• ACTIVITY: Every line of the data below is to be duplicated exactly, pictures excepted.

• RECORD SET:
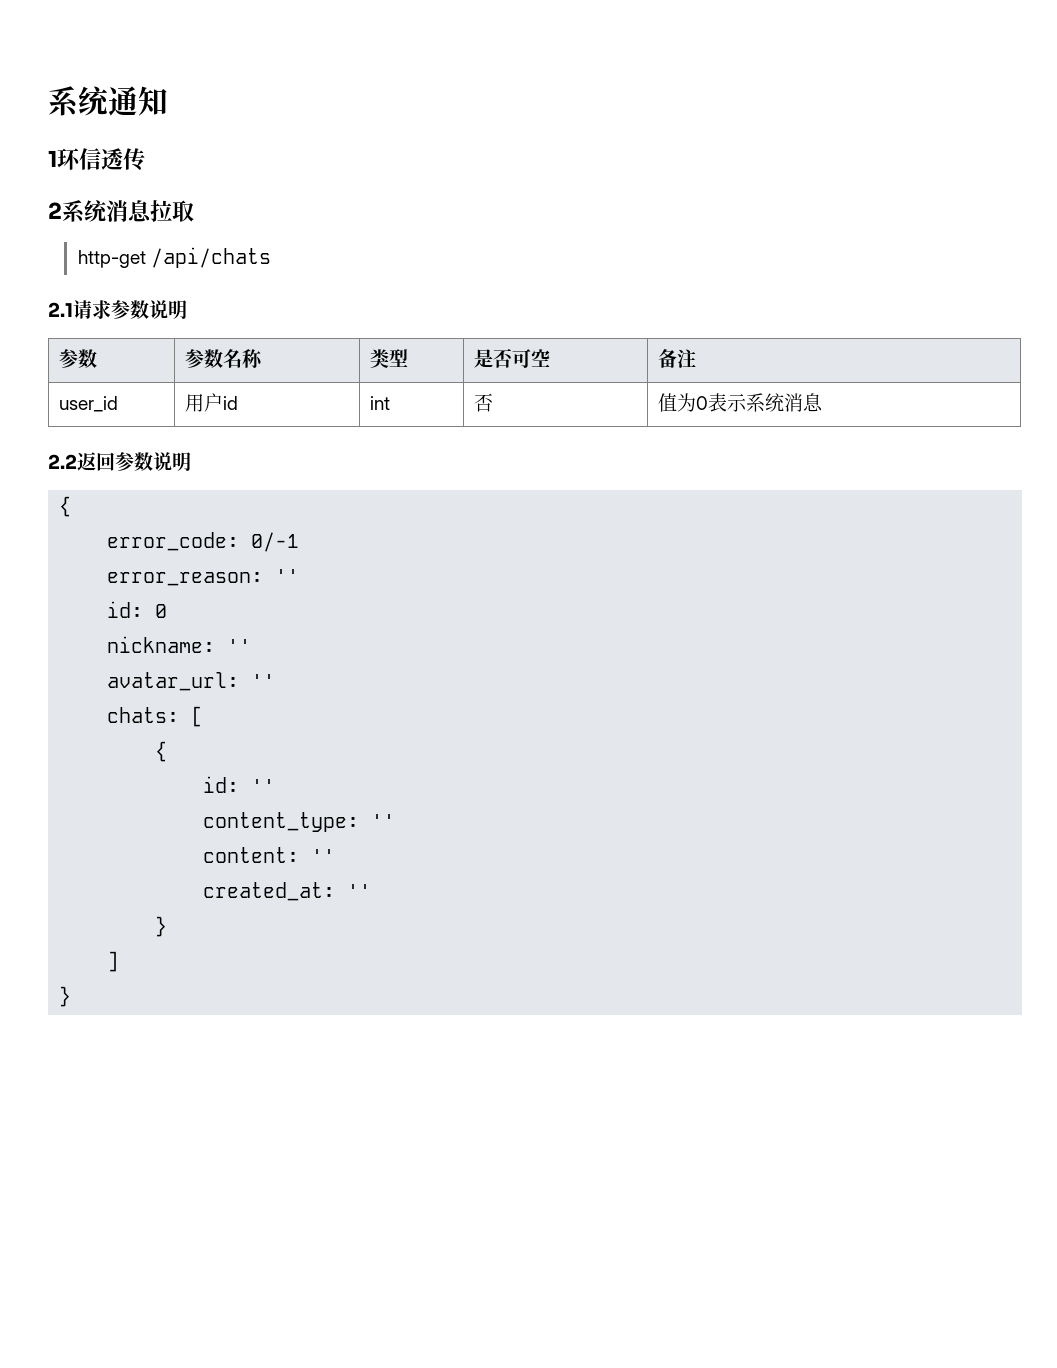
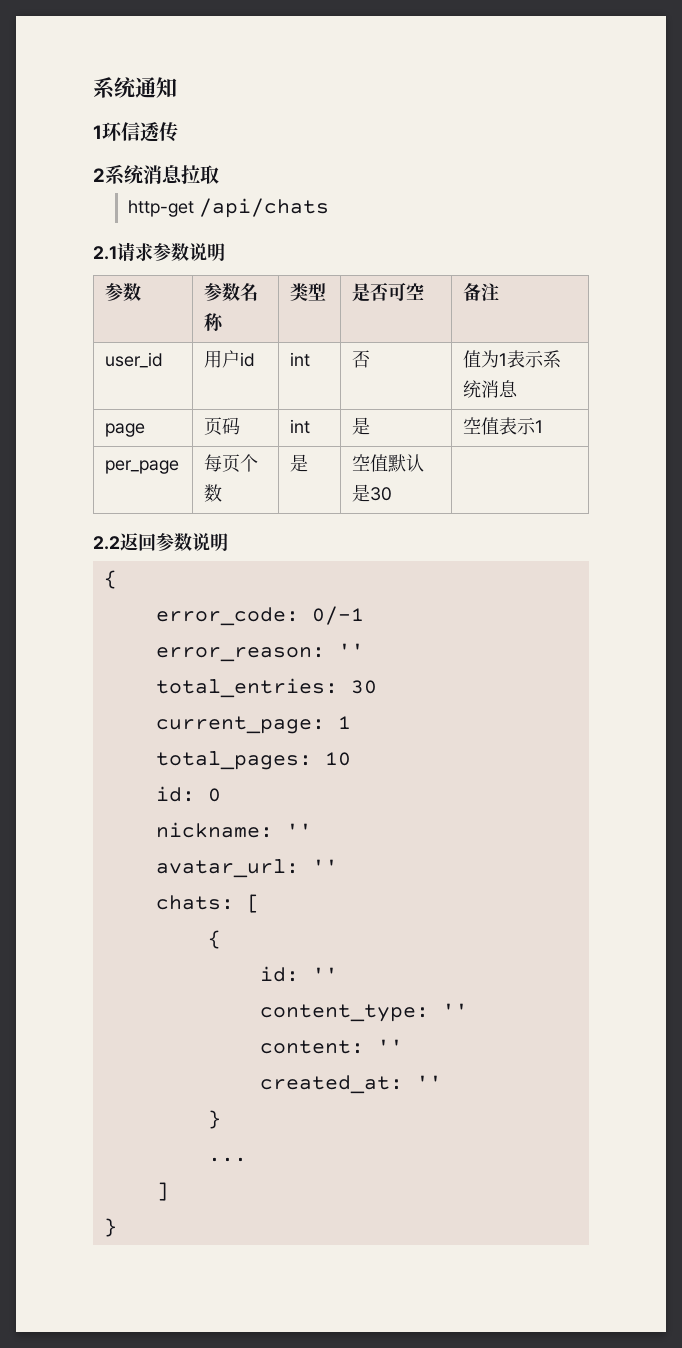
[695,396,708,410] 0 -> [499,353,508,366] 1
(823, 402) none -> [105,423,146,437] [204,417,241,436] [290,419,311,434] [352,417,371,435] [463,417,544,435] [105,460,180,474] [204,454,259,473] [204,484,223,502] [290,454,309,472] [352,454,425,472] [352,484,393,502] // page | 页码 | int | 是 | 空值表示1 // per_page | 每页个数 | 是 | 空值默认是30 |
(300, 576) none -> [155,678,377,698] [155,716,351,734] [155,751,351,770] // total_entries: 30 // current_page: 1 // total_pages: 10
(168, 926) none -> [207,1157,247,1162] // ...

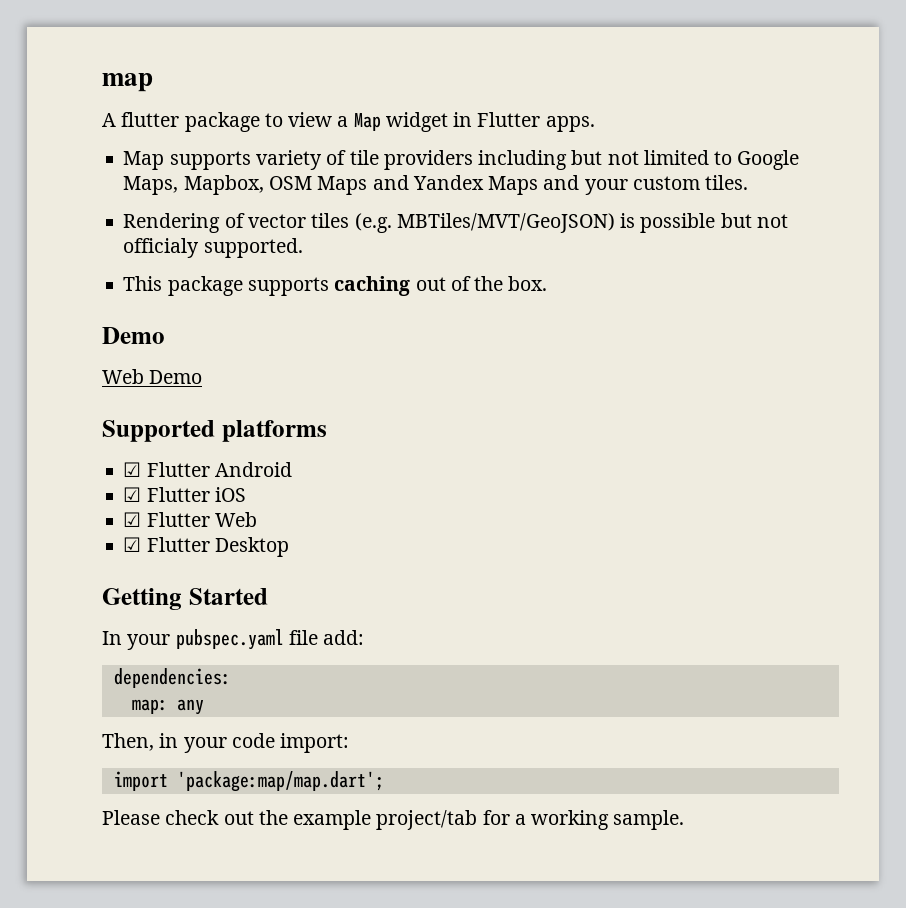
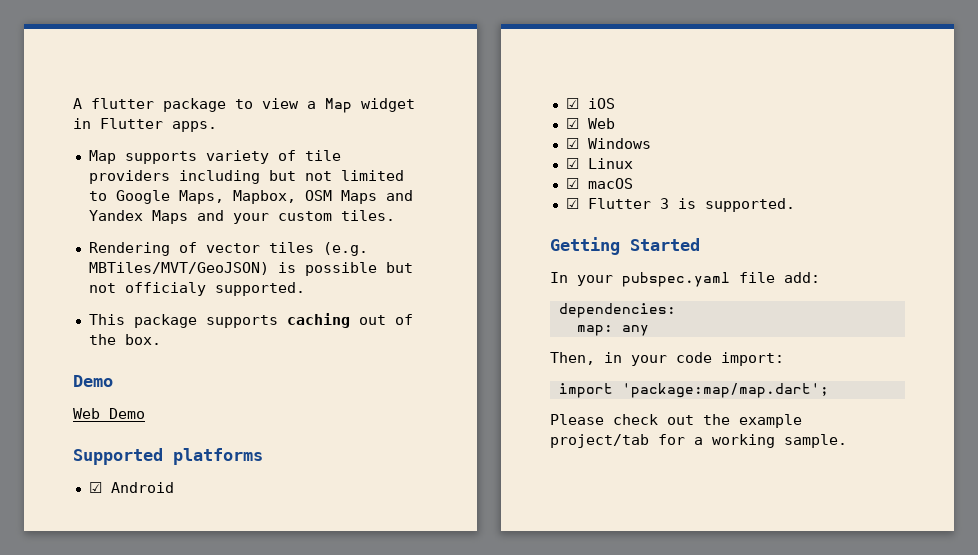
[102,73,153,92] map // -> (73, 103) none
[146,462,210,477] Flutter -> (102, 487) none
[146,487,210,502] Flutter -> (579, 103) none
[146,512,257,527] [123,537,289,557] Flutter Web // ☑ Flutter Desktop -> [587,118,615,129] [565,138,651,149] [565,158,633,169] [565,178,633,189] [565,198,795,212] Web // ☑ Windows // ☑ Linux // ☑ macOS // ☑ Flutter 3 is supported.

• EXERCISE RESPONSE:
[695,396,708,410] 0 -> [499,353,508,366] 1
(823, 402) none -> [105,423,146,437] [204,417,241,436] [290,419,311,434] [352,417,371,435] [463,417,544,435] [105,460,180,474] [204,454,259,473] [204,484,223,502] [290,454,309,472] [352,454,425,472] [352,484,393,502] // page | 页码 | int | 是 | 空值表示1 // per_page | 每页个数 | 是 | 空值默认是30 |
(300, 576) none -> [155,678,377,698] [155,716,351,734] [155,751,351,770] // total_entries: 30 // current_page: 1 // total_pages: 10
(168, 926) none -> [207,1157,247,1162] // ...

[102,73,153,92] map // -> (73, 103) none
[146,462,210,477] Flutter -> (102, 487) none
[146,487,210,502] Flutter -> (579, 103) none
[146,512,257,527] [123,537,289,557] Flutter Web // ☑ Flutter Desktop -> [587,118,615,129] [565,138,651,149] [565,158,633,169] [565,178,633,189] [565,198,795,212] Web // ☑ Windows // ☑ Linux // ☑ macOS // ☑ Flutter 3 is supported.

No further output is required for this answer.